I just can't believe this is the week, a year ago, that Eli entered our lives.
Everything I've done this week I've thought about myself last year. How I was feeling, what we were doing, what it was like to carry around an extra 42 pounds.
Side note: I feel like George Banks in Father of the Bride. You know how he constantly tells everyone how much his daughter's wedding cost? I think everybody and their second cousin now knows that I gained 42 pounds. 42 pounds and proud baby.
Anyways, everywhere I go, everything I do I think of this time last year and just how much my life was about to change and I had no idea. NO idea.
I've gone back and read our birth story, just taking it all in. I can't believe it has been a year. I have gone through so many emotions throughout the past year, and I've experienced love like never before. What a whirlwind!

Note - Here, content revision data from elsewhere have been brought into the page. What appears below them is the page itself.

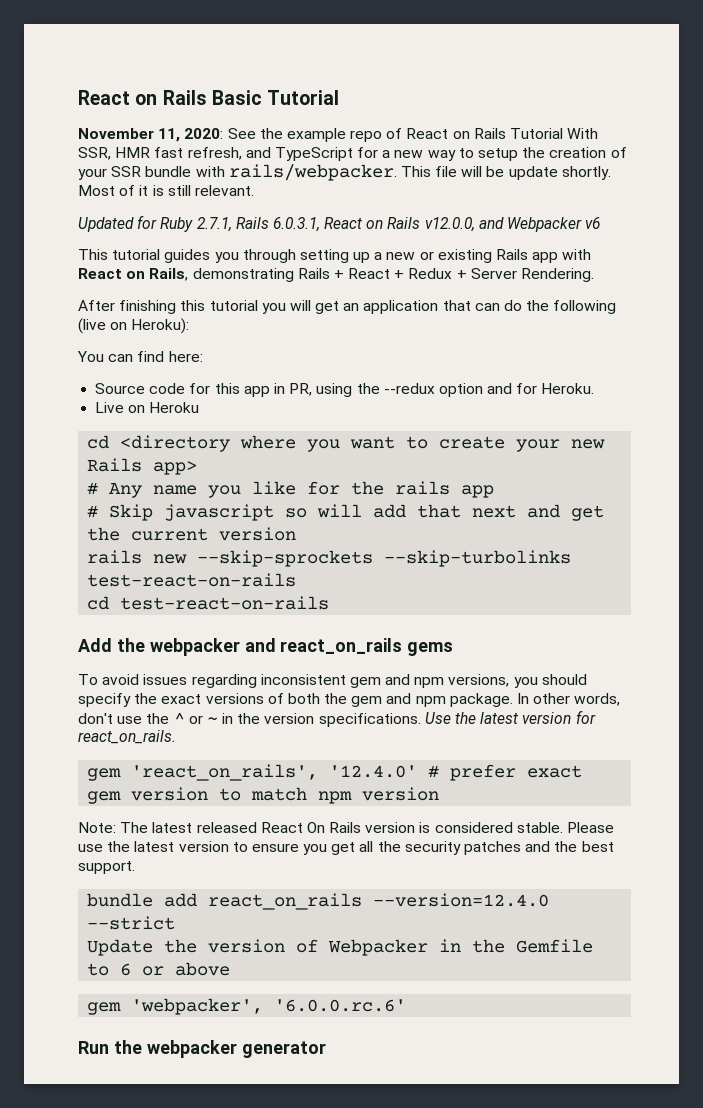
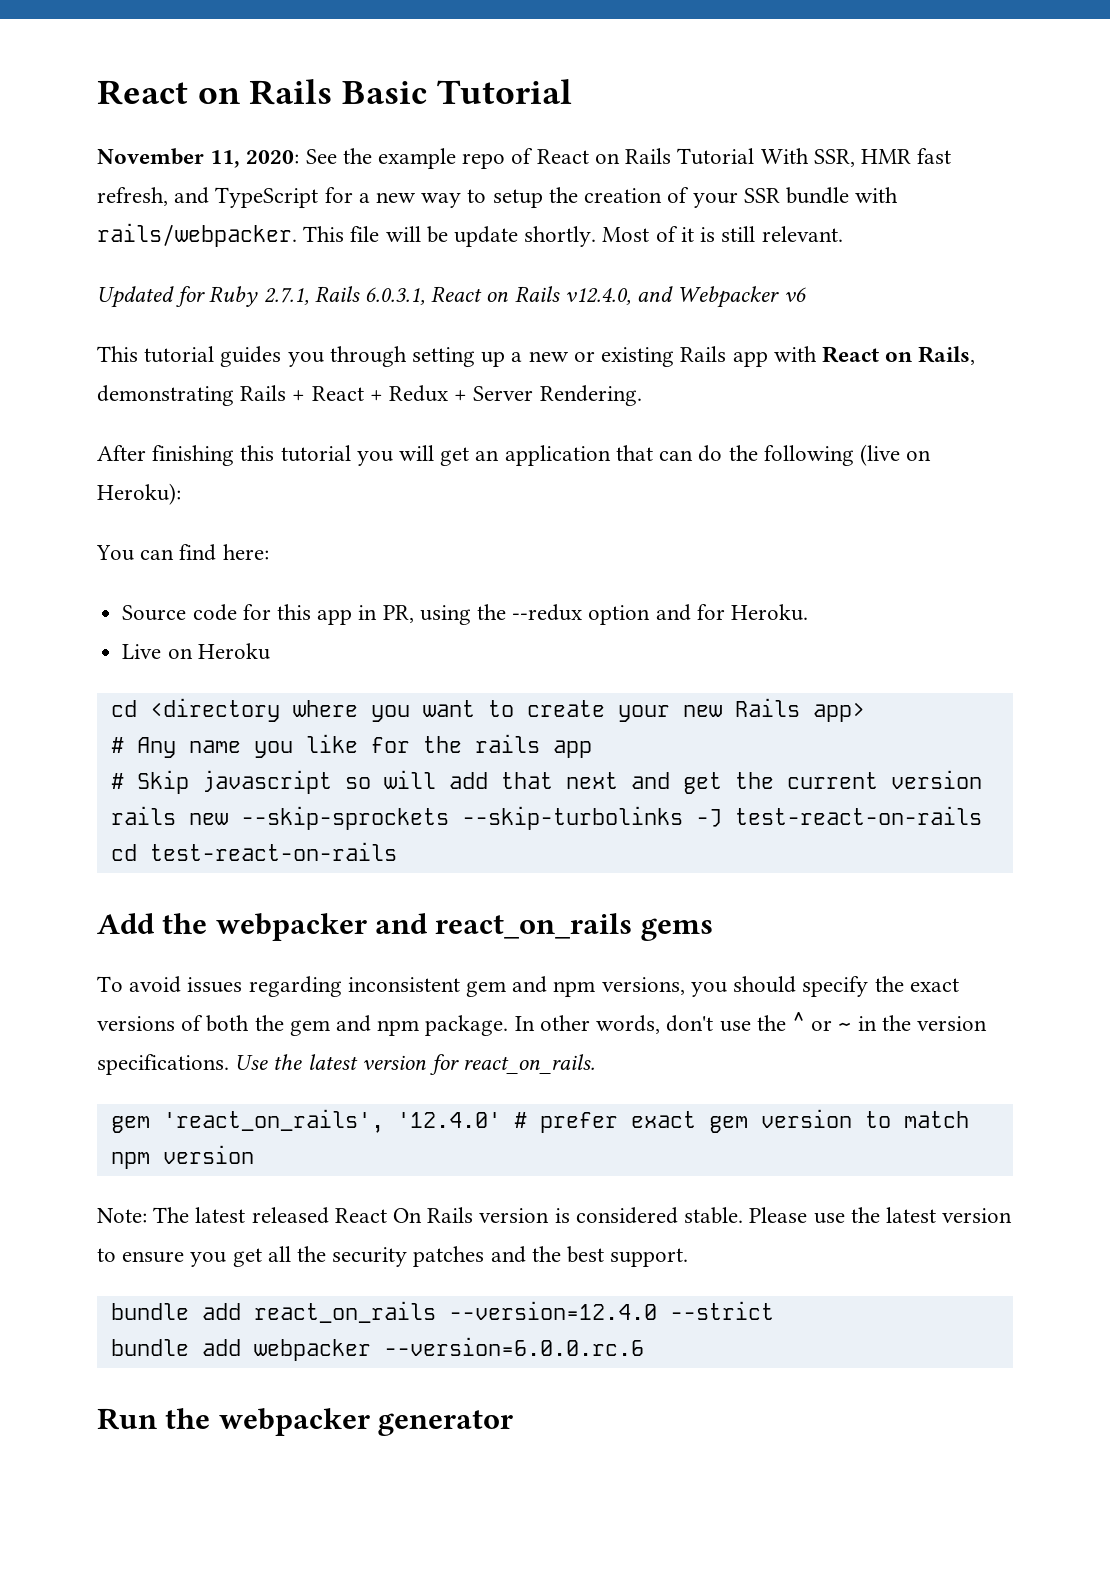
- Updated for Ruby 2.7.1, Rails 6.0.3.1, React on Rails v12.0.0, and Webpacker v6
+ Updated for Ruby 2.7.1, Rails 6.0.3.1, React on Rails v12.4.0, and Webpacker v6
- rails new --skip-sprockets --skip-turbolinks test-react-on-rails
+ rails new --skip-sprockets --skip-turbolinks -J test-react-on-rails
- Update the version of Webpacker in the Gemfile to 6 or above
- gem 'webpacker', '6.0.0.rc.6'
+ bundle add webpacker --version=6.0.0.rc.6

And now we are getting ready for Eli's party. We are doing a Rock n Roll theme party on Saturday. I still have a couple of things left to do to get ready but for the most part we are ready to Rock n Roll!!
I know Eli won't remember the party, but I still want it to be a fun celebration, celebrating his first year, and we all know he loves to rock n roll with dad's guitar so it just seemed appropriate!
I took some pics of Eli last weekend to use at the party, this is my favorite pic. Can't believe my baby is going to be one!